BT

Facilitating the Spread of Knowledge and Innovation in Professional Software Development

Write for InfoQ

Topics

Choose your language

InfoQ Homepage News Insights: You don't need your DSL to be English-like

Insights: You don't need your DSL to be English-like

Bookmarks

There is a widespread opinion that a good DSL has to be English-like in order to be readable for non-programmers. Dave Thomas advocates against such approach asserting that DSL are not about getting as close as possible to natural languages. Moreover, he argues that having this as a guiding principle of DSL design can be rather detrimental. He also highlights what he believes is important in DSL design and provides some examples of successful DSL that do not necessarily reed like English.

According to Dave, DSL don’t need to be close to English or any other natural language because they targets a very specific category or users - domain experts – who actually don’t speak a natural language

Domain experts […] are speaking jargon, a specialized language that they've invented as a shorthand for communicating effectively with their peers. Jargon may use English words, but these words have been warped into having very different meanings—meanings that you only learn through experience in the field.

Hence, DSL should reflect this jargon and express the expertise of domain specialists in a concise way. Make for dependency management, Groovy builders for expressing data in code and Active record declaration for data modeling in Ruby are a few successful examples of such DSL that respond to domain experts needs without necessarily being English-like. Even though some statements in Active record declaration may look like English, e.g. has_many or belongs_to, they actually are not: “they are jargon from the world of modeling” and “they have a specific meaning in that context.”

Another important point raised by Dave is that, in his opinion, “domain experts” should not be understood as business users but rather as people who are writing specs. These people are programmers. They do not really need an English-like language. Dave actually believes that the notion of fluent interface is often misunderstood: “the fluency here is programmer fluency, not English fluency. It's writing succinct, expressive code”.

Dave Thomas argues that not only isn’t it necessary trying to get closer to a natural language, but it can also be detrimental. Natural languages are imprecise. This makes their power in the real world but this cannot apply to programming. This is why, “whenever we try to create a DSL that looks like a natural language, we fall short”. However hard one tries, syntax tends to remain “very unEnglish like”. And this gap is rather confusing:

There's a major cognitive dissonance—I have to take ideas expressed in a natural language (the problem), then map them into an artificial language (the AppleScript programming model), but then write something that is a kind of faux natural language.

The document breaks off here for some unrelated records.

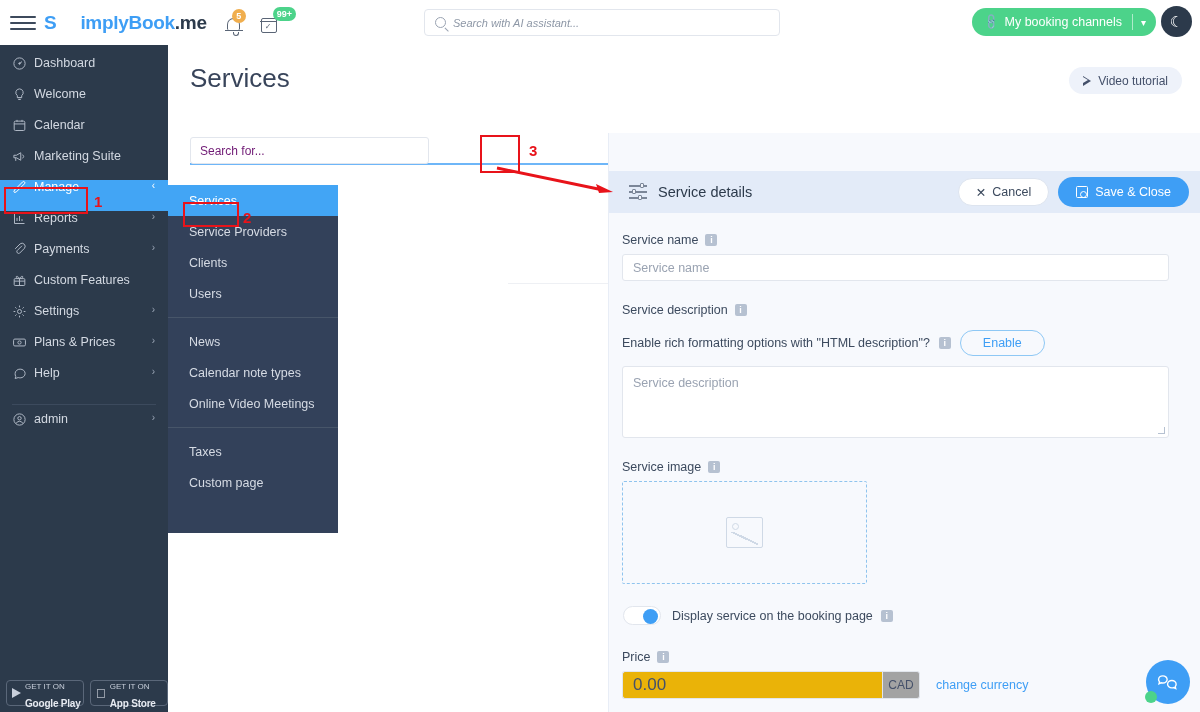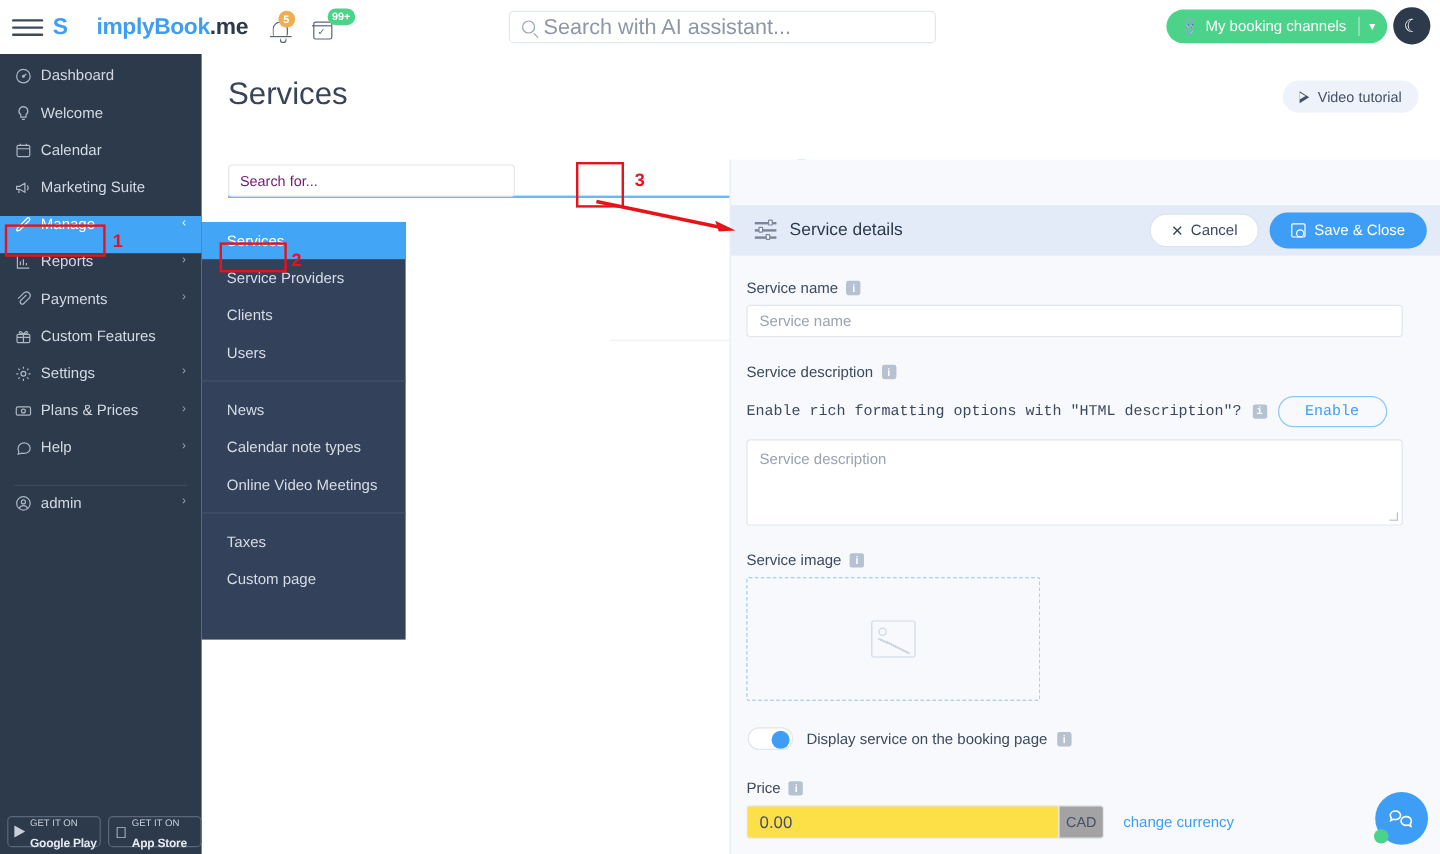--- a/index.html
+++ b/index.html
@@ -51,7 +51,7 @@
     border:1px solid #e2e6ed; border-radius:4px; background:#fff;
     display:flex; align-items:center; padding-left:10px; gap:7px; cursor:text;
   }
-  .ai-search .ph { font-size:18px; color:#8d97a6; }
+  .ai-search .ph { font-size:11px; color:#8d97a6;font-style:italic; }
   .mag { width:11px; height:11px; border:1.4px solid #9aa3b2; border-radius:50%; position:relative; flex:none; }
   .mag:after { content:""; position:absolute; right:-4px; bottom:-3px; width:5px; height:1.4px;
                background:#9aa3b2; transform:rotate(45deg); }

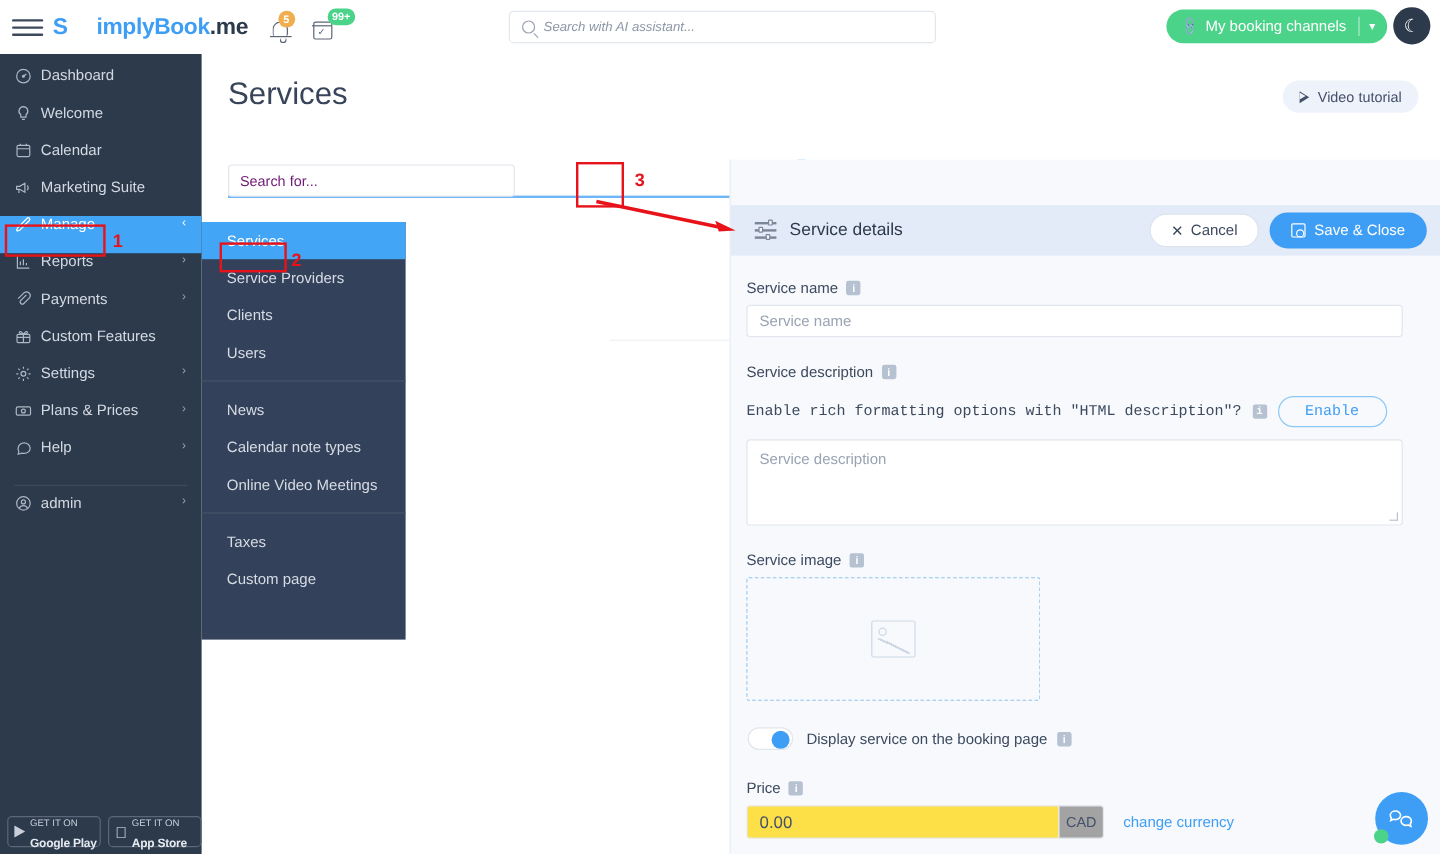--- a/index.html
+++ b/index.html
@@ -184,7 +184,7 @@
     width:547px; height:27px; border:1px solid #e2e6ed; border-radius:3px; background:#fff;
     display:flex; align-items:center; padding-left:10px; font-size:12.5px; color:#9aa3b2; cursor:text;
   }
-  .html-row { display:flex; align-items:center; gap:9px; margin:13px 0 10px 0;font-family:Liberation Mono, monospace; }
+  .html-row { display:flex; align-items:center; gap:9px; margin:13px 0 10px 0; }
   .html-row .q { font-size:12.5px; color:#3c4a5e; }
   .enable-btn {
     height:26px; border:1px solid #8ec8f5; border-radius:13px; color:#3e9ef5; background:#f7f9fd;

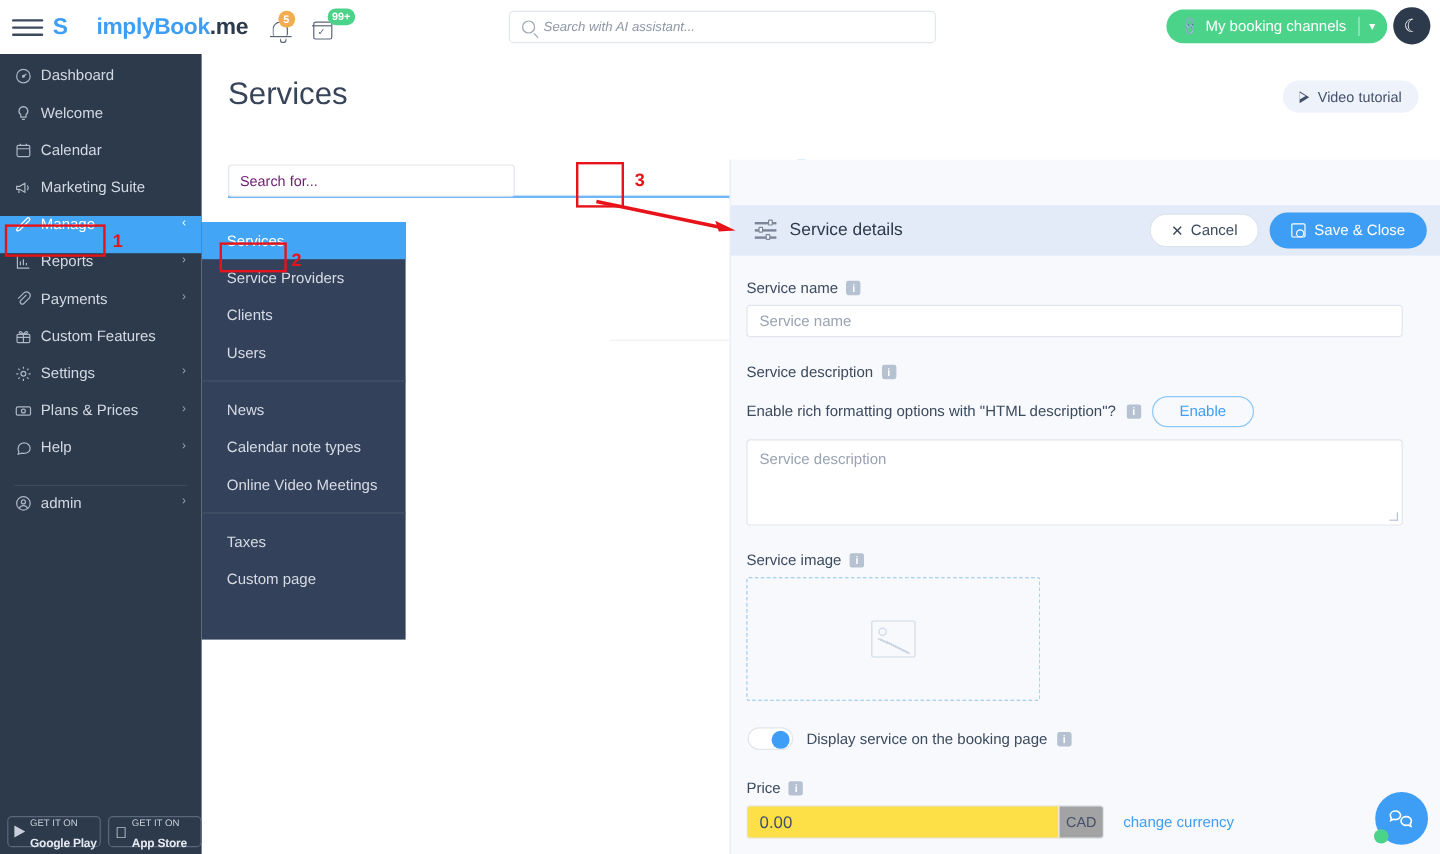--- a/index.html
+++ b/index.html
@@ -220,7 +220,7 @@
   .price-input-row { display:flex; align-items:center; }
   .price-input {
     width:260px; height:28px; border:1px solid #e2e6ed; border-right:none; border-radius:3px 0 0 3px;
-    background:#fde047; display:flex; align-items:center; padding-left:10px; font-size:14px; color:#45516a; cursor:text;
+    background:#eab308; display:flex; align-items:center; padding-left:10px; font-size:17px; color:#45516a; cursor:text;
   }
   .cur-addon {
     width:38px; height:28px; border:1px solid #e2e6ed; background:#a3a3a3; border-radius:0 3px 3px 0;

To illustrate the possible confusion, Dave gives an example of piece code from a test written using the test/spec framework and analyses one expression:

@result.should.be.a.kind.of String

It reads like English. But it isn't. The words are separated by periods, except the last two, where we have a space. As a programmer, I know why. But as a user, I worry about it. In the first example, we write @result.should.be.a.kind_of. Why not kind.of? If I want to test that floats are roughly equal, I'd have said @result.should.be.close value. Why not close.to value?

Trivial details, but it means that I can't just write tests using my knowledge of English—I have to look things up. And if I have to do that, why not just use a language/API that is closer to the domain of specifications and testing?

It is true that English-like DSL may be more readable, but Dave argues that “the attempt to create a natural language feel in the DSL leads to all sorts of leaks in the abstraction”. It might add to readability of code but it would “be taking away from its writability” and “adding uncertainty and ambiguity”:

The second you find yourself writing

  def a
     self
  end

so that you can use "a" as a connector in

add.a.diary.entry.for("Lunch").for(August.10.at(3.pm))

you know you've crossed a line. This is not longer a DSL. It's broken English.

One of commentators, Has, also believes that trying to make a language readable to non-programmers one risks to end up with a "read-only language”. He takes the example of AppleScript. To improve its readability, it was necessary to remove “most of the usual symbolic cues that describe a language's semantics”. As a result, “the syntax effectively obfuscates, not clarifies, the language semantics”. If “it's very easy to read an AppleScript and understand _what_ it does, it's damnably hard to figure out exactly _how_ it does it”.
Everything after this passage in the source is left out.